LONDON (Reuters) – The charity Save the Children said on Monday it would leave no stone unturned to find out how a British nurse contracted Ebola at a facility in Sierra Leone.
Save the Children’s Sierra Leone director Rob MacGillivray told BBC TV that the charity would investigate the circumstances surrounding the infection of Pauline Cafferkey who had worked for the charity at a treatment center in the country.
“We have put in an extraordinary review to ensure that we do everything, leave no stone unturned, to be able to as far as possible identify the source of this infection,” MacGillivray told the BBC.

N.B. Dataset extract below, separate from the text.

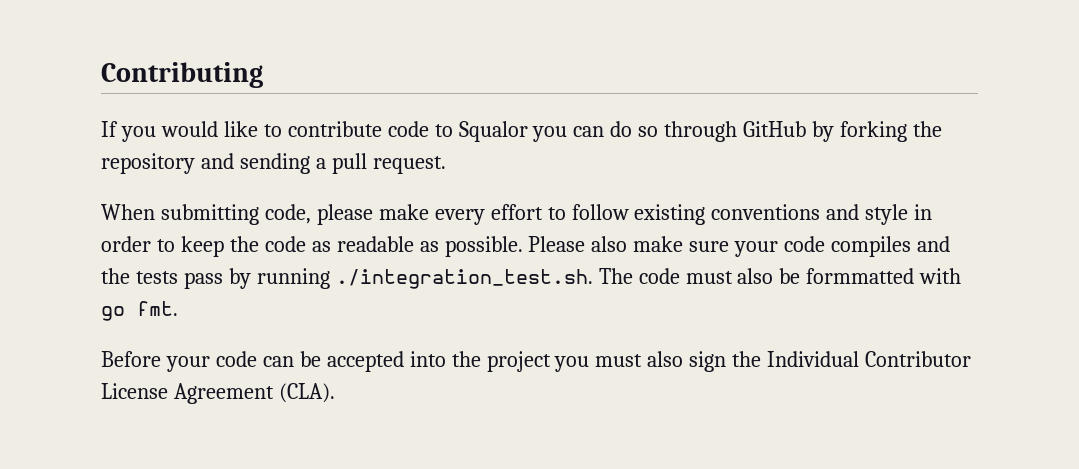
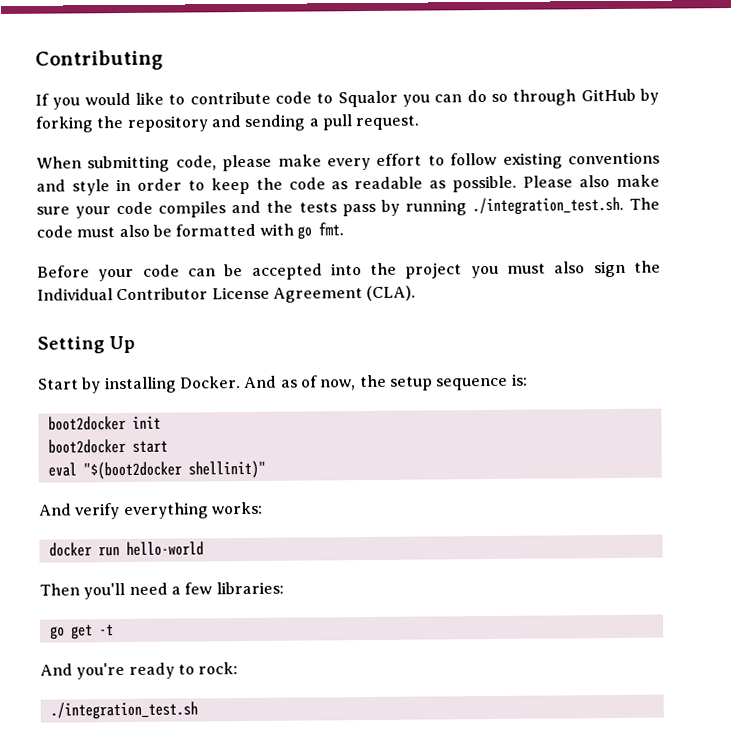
[806,268,915,284] formmatted -> [175,223,257,237] formatted
(335, 393) none -> [37,335,135,354] [38,373,528,394] [47,415,161,431] [47,438,168,454] [47,460,266,480] [39,501,263,520] [48,541,204,557] [39,581,284,600] [49,624,114,640] [40,662,239,680] [49,701,198,720] // Setting Up // Start by installing Docker. And as of now, the setup sequence is: // boot2docker init // boot2docker start // eval "$(boot2docker shellinit)" // And verify everything works: // docker run hello-world // Then you'll need a few libraries: // go get -t // And you're ready to rock: // ./integration_test.sh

Cafferkey, 39, is in a critical condition at the Royal Free Hospital in London, having been diagnosed with the disease last week after she returned to Britain from the West African country.
The West African Ebola outbreak was first identified in Guinea’s remote southeast in early 2014. Guinea, Sierra Leone and Liberia have borne the brunt of the 20,000 infections and nearly 8,000 dead.
MacGillivray said the investigation would focus on how protective equipment was used and person-to-person contact.
The Royal Free, Britain’s main center for Ebola cases, successfully treated British aid worker William Pooley with the experimental drug ZMapp after he was flown back to Britain in August.
Cafferkey is being treated with blood plasma from an Ebola survivor and an experimental anti-viral drug.